I have a form with a bunch of panels, and some panels inside groupboxes. When using the TabOrder tool in Vs2005, the controls outside of containers are given integers (0), the controls inside panels are given decimals (72.0), and the controls within panels within groupboxes are given three-part values (73.73.0). Unfortunately the resulting tab order has nothing to do with the order I clicked my controls.
Does this tool simply not support nested containers? Am I doing something wrong? Perhaps holding Shift- or Ctrl- when I click (I've tried these with no success)?
Am I going to be forced to manually type in three-part tab orders for all my controls? That would be a bummer.
The tab order tool is not designed for you to enter values manually; it is designed for you to click on controls in the order that you'd like them to progress as the user tabs.
The numbers are not decimals; they represent the tab order of the control within its parent container. For example, if you have a Form with a Panel
named panel1
and a Button
inside of it named button1
, then button1
would display a number like:
X.Y
X
is the tab order of panel1
Y
is the tab order of button1
within panel1
.
I will acknowledge that the designer isn't as intuitive (or transparent) as it probably should be, but it does work.

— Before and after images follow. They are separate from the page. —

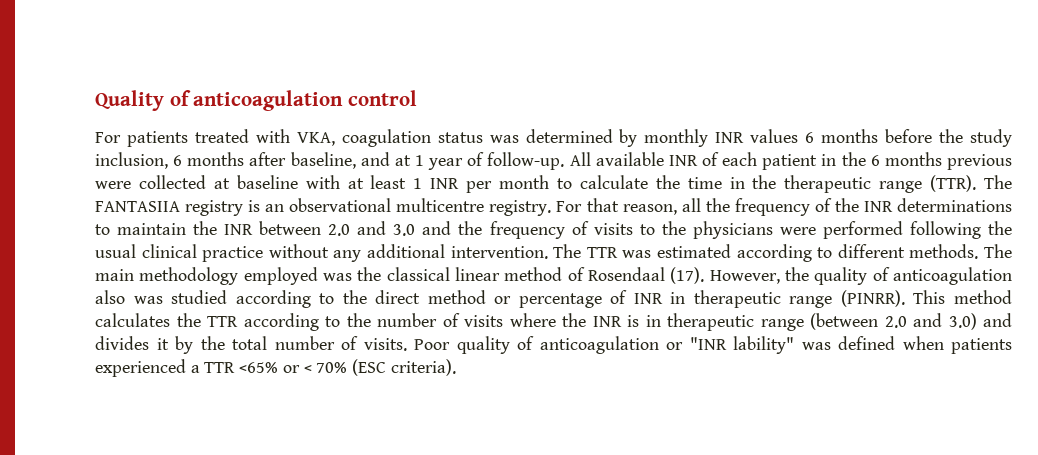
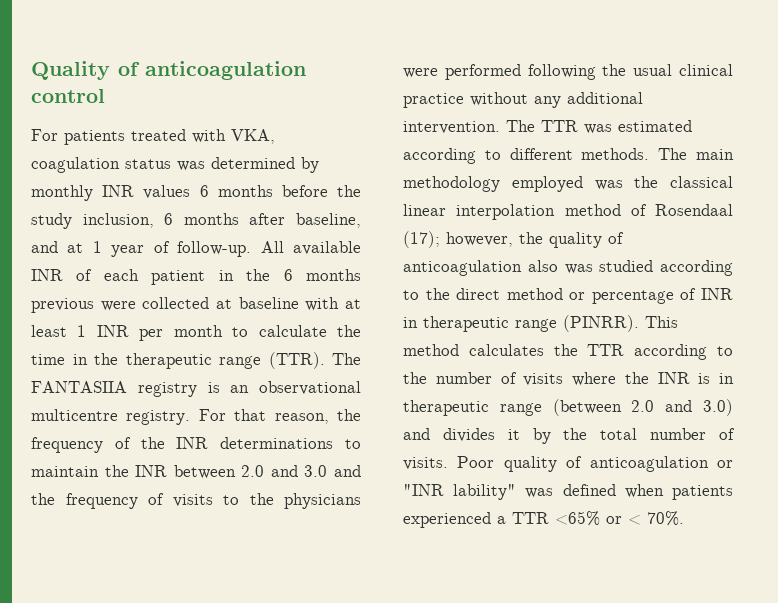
- For that reason, all the frequency of the INR determinations to maintain the INR between 2.0 and 3.0 and the frequency of visits to the physicians were performed following the usual clinical practice without any additional intervention.
+ For that reason, the frequency of the INR determinations to maintain the INR between 2.0 and 3.0 and the frequency of visits to the physicians were performed following the usual clinical practice without any additional intervention.
- The main methodology employed was the classical linear method of Rosendaal (17). However, the quality of anticoagulation also was studied according to the direct method or percentage of INR in therapeutic range (PINRR).
+ The main methodology employed was the classical linear interpolation method of Rosendaal (17); however, the quality of anticoagulation also was studied according to the direct method or percentage of INR in therapeutic range (PINRR).
- Poor quality of anticoagulation or "INR lability" was defined when patients experienced a TTR <65% or < 70% (ESC criteria).
+ Poor quality of anticoagulation or "INR lability" was defined when patients experienced a TTR <65% or < 70%.

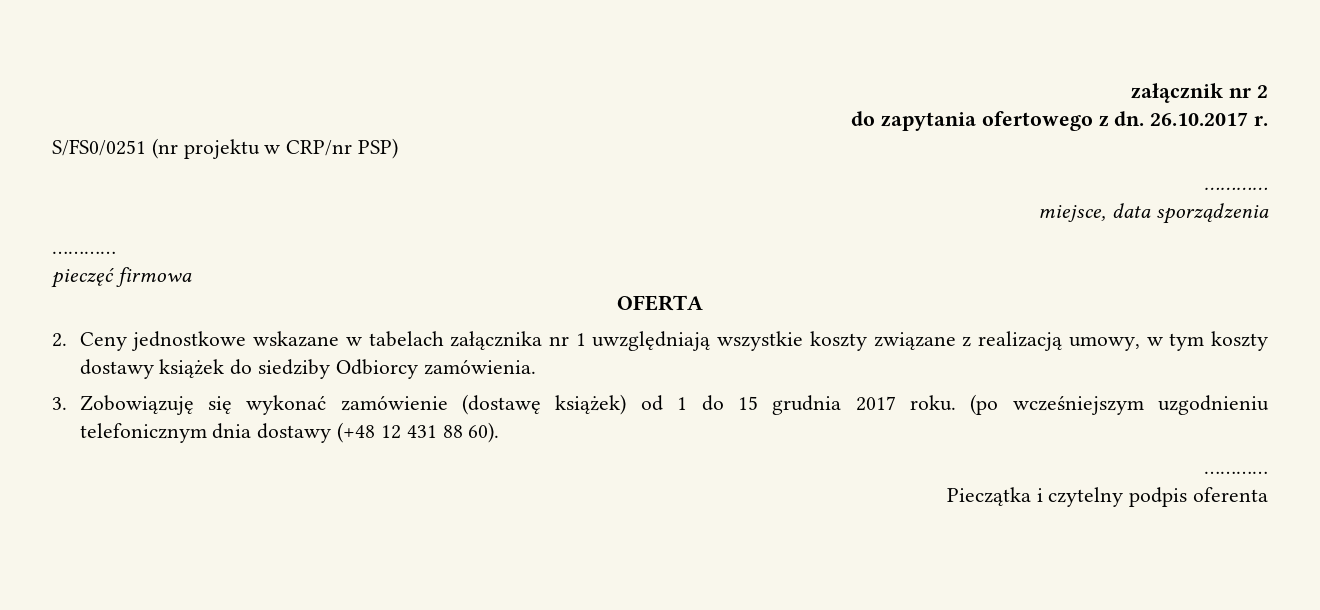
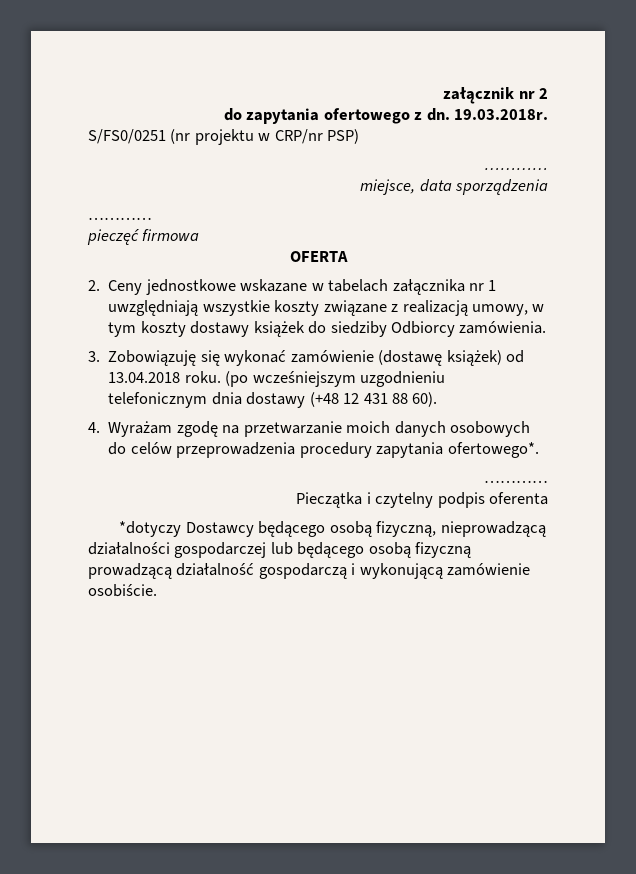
- 26.10.2017 r.
+ 19.03.2018r.
- 3. Zobowiązuję się wykonać zamówienie (dostawę książek) od 1 do 15 grudnia 2017 roku.
+ 3. Zobowiązuję się wykonać zamówienie (dostawę książek) od 13.04.2018 roku.
+ 4. Wyrażam zgodę na przetwarzanie moich danych osobowych do celów przeprowadzenia procedury zapytania ofertowego*.
+ *dotyczy Dostawcy będącego osobą fizyczną, nieprowadzącą działalności gospodarczej lub będącego osobą fizyczną prowadzącą działalność gospodarczą i wykonującą zamówienie osobiście.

I had the same problem with textboxes and buttons within group box in VS2010. TabOrder tool was just useless: Tab orders were broken no matter how I re-ordered the tab stops. In order to make the correct tab order I had to re-order of how controls are added to the group box in form designer initialization code:
this.groupBox2.Controls.Add(this.startTimeTextBox);
this.groupBox2.Controls.Add(this.endTimeTextBox);
this.groupBox2.Controls.Add(this.exitButton);
This way tab order would be startTimeTextBox -> endTimeTextBox -> exitButton and so on.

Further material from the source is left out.